Prepare to look out toward Lake Ontario and catch a glimpse of that bright, shiny steel cladding. Nature's miracle, indeed. That might very well be the view for some concerned Harbourfront residents, who gathered for a community consultation meeting last night to discuss a proposed 68-storey residential tower for Toronto's waterfront.
And while 68 storeys might sound unbelievably tall, the first renderings of the structure-to-be at 10 York St. were actually drawn to include 75 floors. Either way, that will be one hell of a move-in day. Currently a parking lot, the building will be plopped down between Harbour Street and Lakeshore Boulevard, with York Street to its east and, ostensibly, disgruntled neighbours all around.
Last night was the third community meeting on the building, and it was clear to me that area residents are still far from warming to the idea. While several predictable concerns were aired — namely, those of area density, traffic congestion, and visual obstruction — the most alarming issue I picked up on is the possibility of a City of Toronto conflict of interest.
10 York, as the project is being called, is a Tridel initiative with Build Toronto on its back. In essence, the City of Toronto is an investor, which means the higher the building goes, the more money the City stands to make. Huh.
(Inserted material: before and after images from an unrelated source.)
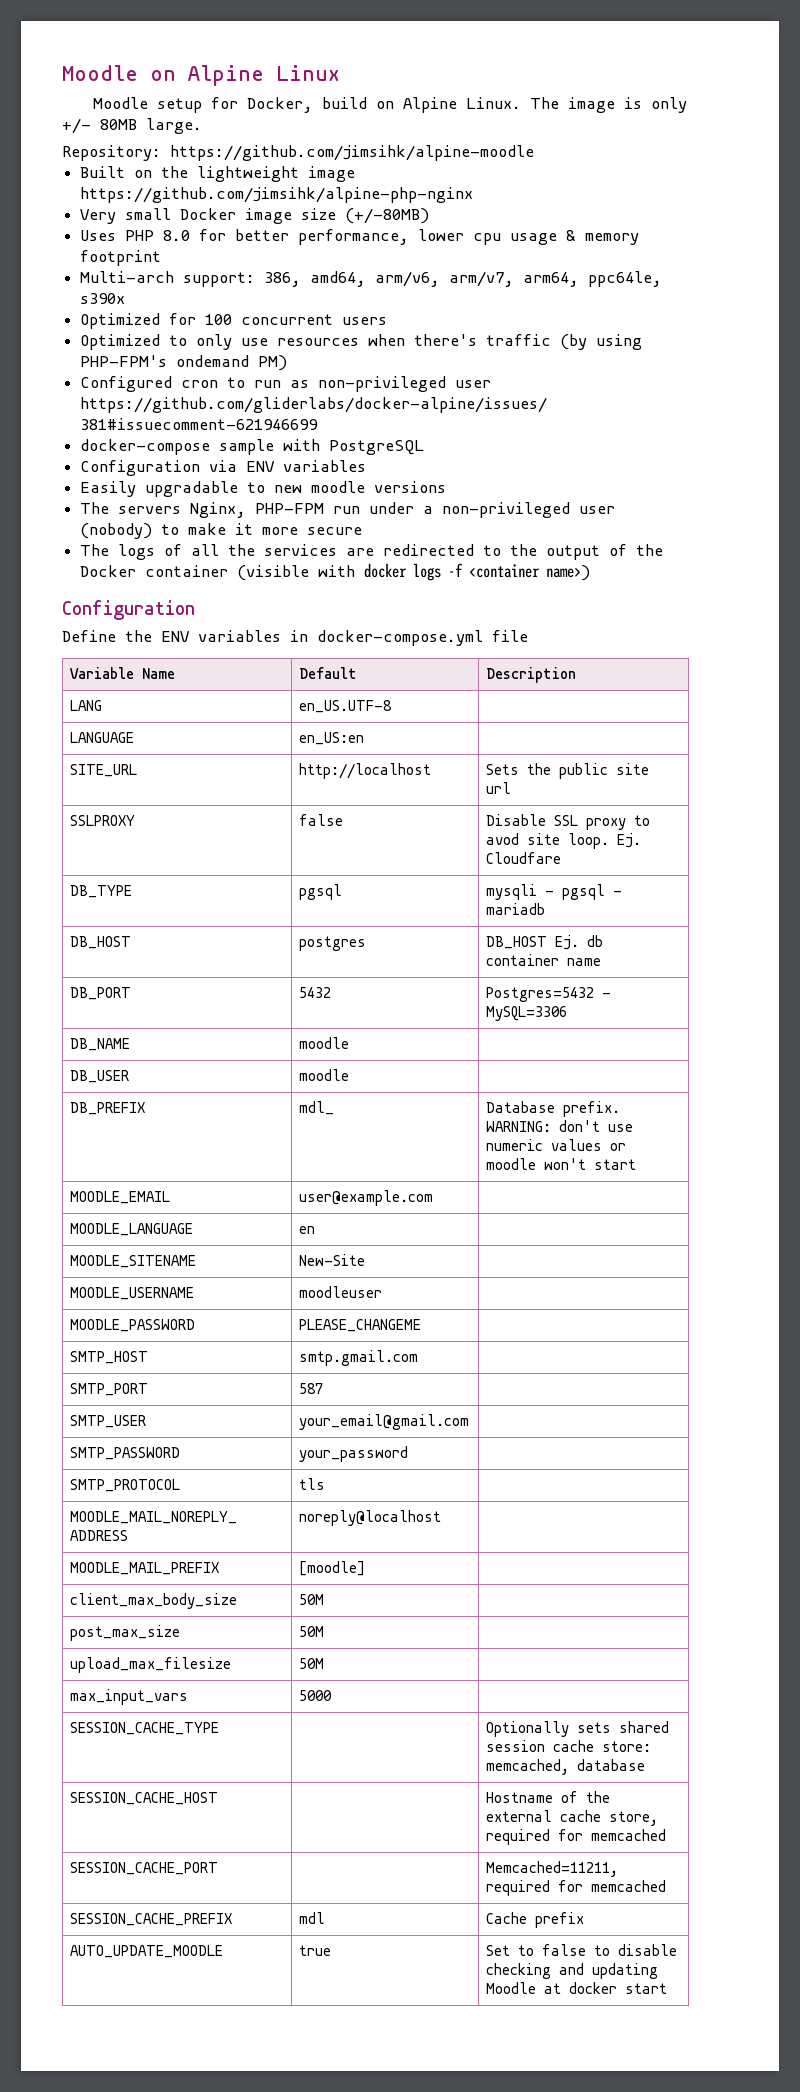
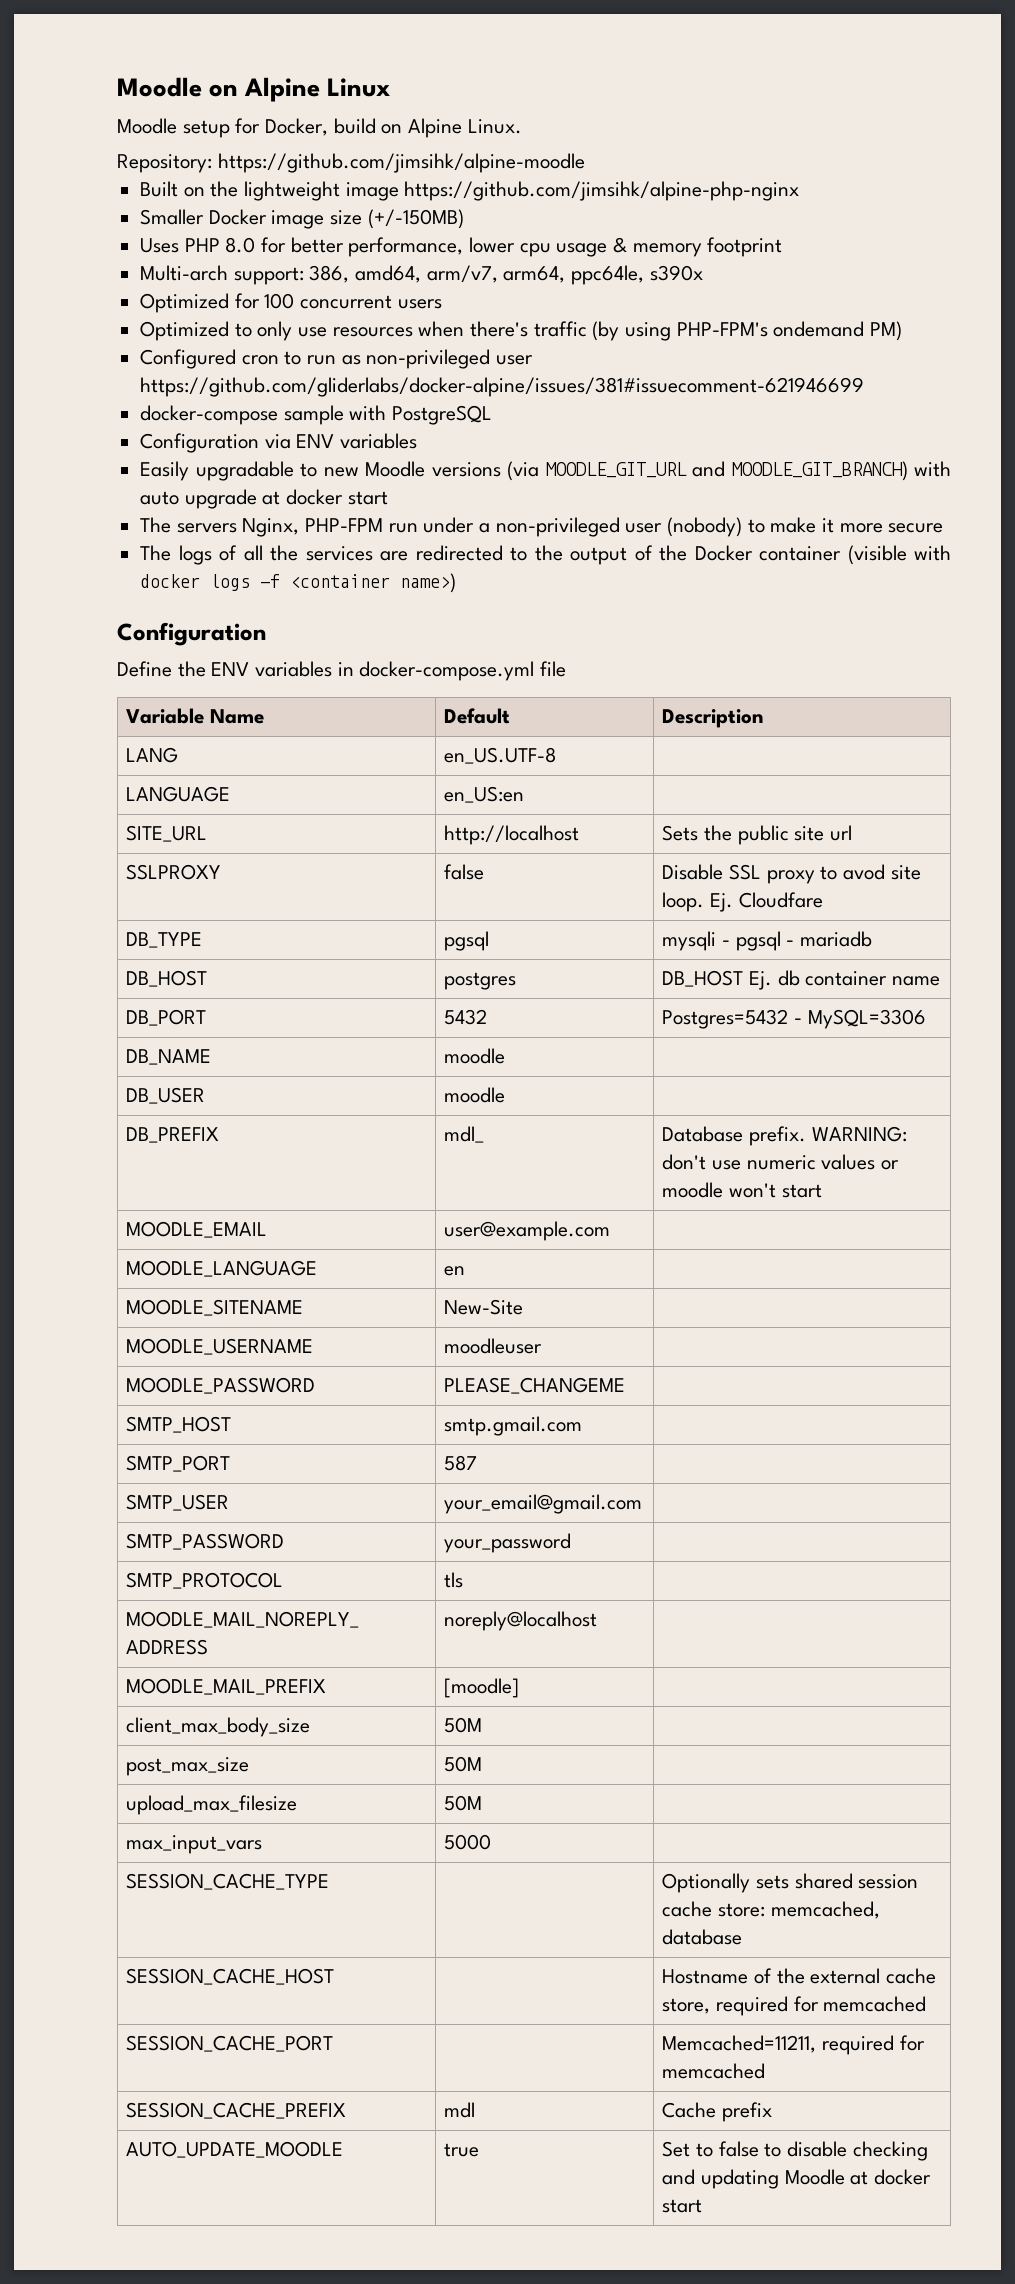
[529,97,687,113] [62,118,202,134] The image is only +/- 80MB large. -> (522, 126) none
[80,208,172,224] Very small -> [140,209,205,225] Smaller
[345,208,430,224] (+/-80MB) -> [367,209,464,229] (+/-150MB)
[375,271,441,287] arm/v6, -> (422, 274) none
[311,481,366,493] moodle -> [365,461,426,477] Moodle
(447, 487) none -> [507,461,951,481] [140,489,388,509] (via MOODLE_GIT_URL and MOODLE_GIT_BRANCH) with auto upgrade at docker start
Councillor Adam Vaughan, who played director at the meeting, cited a $40 million figure in terms of potential profit. He called the relationship between the City and the builder an "uncomfortable" one, adding that there's "No guarantee that the $40 million will go back to relieve congestion in the area."
"My job is to get you the right building on this site," he said, in that Adam Vaughan way.
10 York, as currently planned, will house 726 units and 280 parking spots, along with a three-storey lobby at street level and a widened sidewalk right outside. No word on whether the developer has opted for quartz or granite countertops.